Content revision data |
-- Opening Marker --

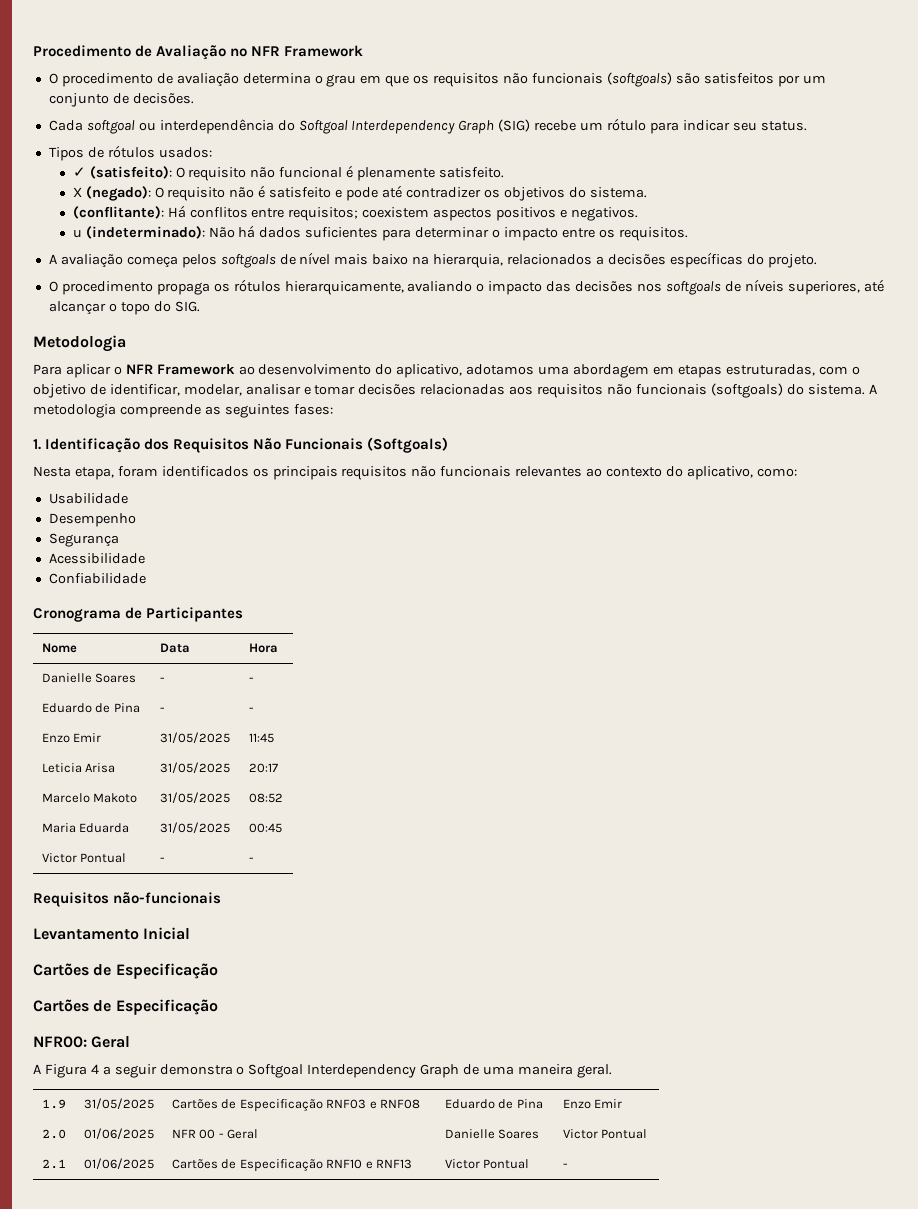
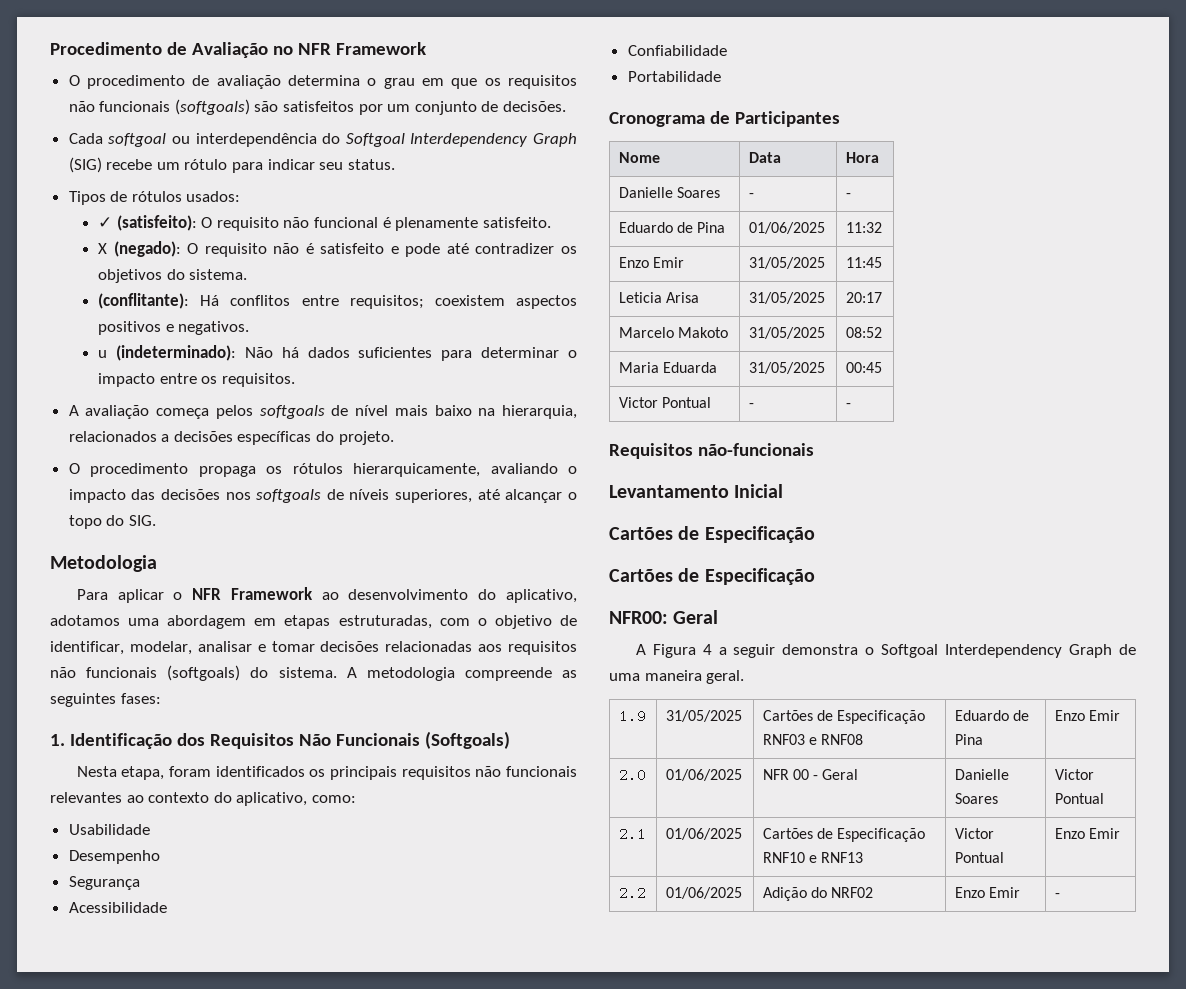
+ Portabilidade
- Eduardo de Pina | - | -
+ Eduardo de Pina | 01/06/2025 | 11:32
- 2.1 | 01/06/2025 | Cartões de Especificação RNF10 e RNF13 | Victor Pontual | -
+ 2.1 | 01/06/2025 | Cartões de Especificação RNF10 e RNF13 | Victor Pontual | Enzo Emir
+ 2.2 | 01/06/2025 | Adição do NRF02 | Enzo Emir | -

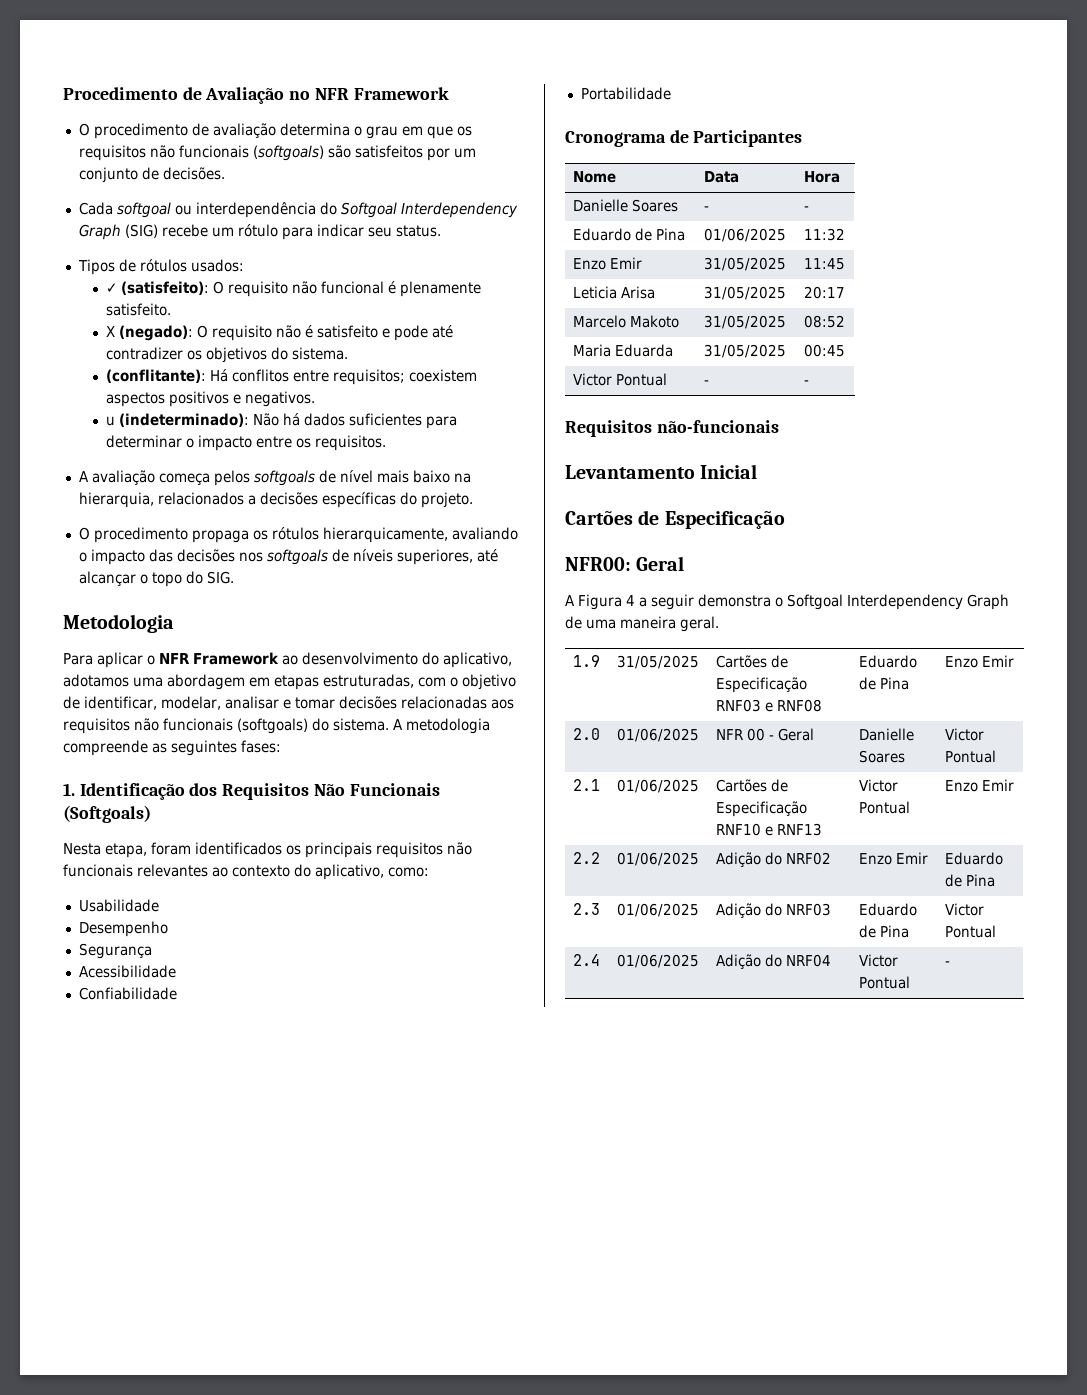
  Levantamento Inicial
- Cartões de Especificação
- 2.2 | 01/06/2025 | Adição do NRF02 | Enzo Emir | -
+ 2.2 | 01/06/2025 | Adição do NRF02 | Enzo Emir | Eduardo de Pina
+ 2.3 | 01/06/2025 | Adição do NRF03 | Eduardo de Pina | Victor Pontual
+ 2.4 | 01/06/2025 | Adição do NRF04 | Victor Pontual | -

-- Closing Marker --

EXERCISE REQUIREMENTS | Return, exactly as they stand, all of the lines above, but not the pictures.

WRITTEN REPLY |
+ Portabilidade
- Eduardo de Pina | - | -
+ Eduardo de Pina | 01/06/2025 | 11:32
- 2.1 | 01/06/2025 | Cartões de Especificação RNF10 e RNF13 | Victor Pontual | -
+ 2.1 | 01/06/2025 | Cartões de Especificação RNF10 e RNF13 | Victor Pontual | Enzo Emir
+ 2.2 | 01/06/2025 | Adição do NRF02 | Enzo Emir | -

  Levantamento Inicial
- Cartões de Especificação
- 2.2 | 01/06/2025 | Adição do NRF02 | Enzo Emir | -
+ 2.2 | 01/06/2025 | Adição do NRF02 | Enzo Emir | Eduardo de Pina
+ 2.3 | 01/06/2025 | Adição do NRF03 | Eduardo de Pina | Victor Pontual
+ 2.4 | 01/06/2025 | Adição do NRF04 | Victor Pontual | -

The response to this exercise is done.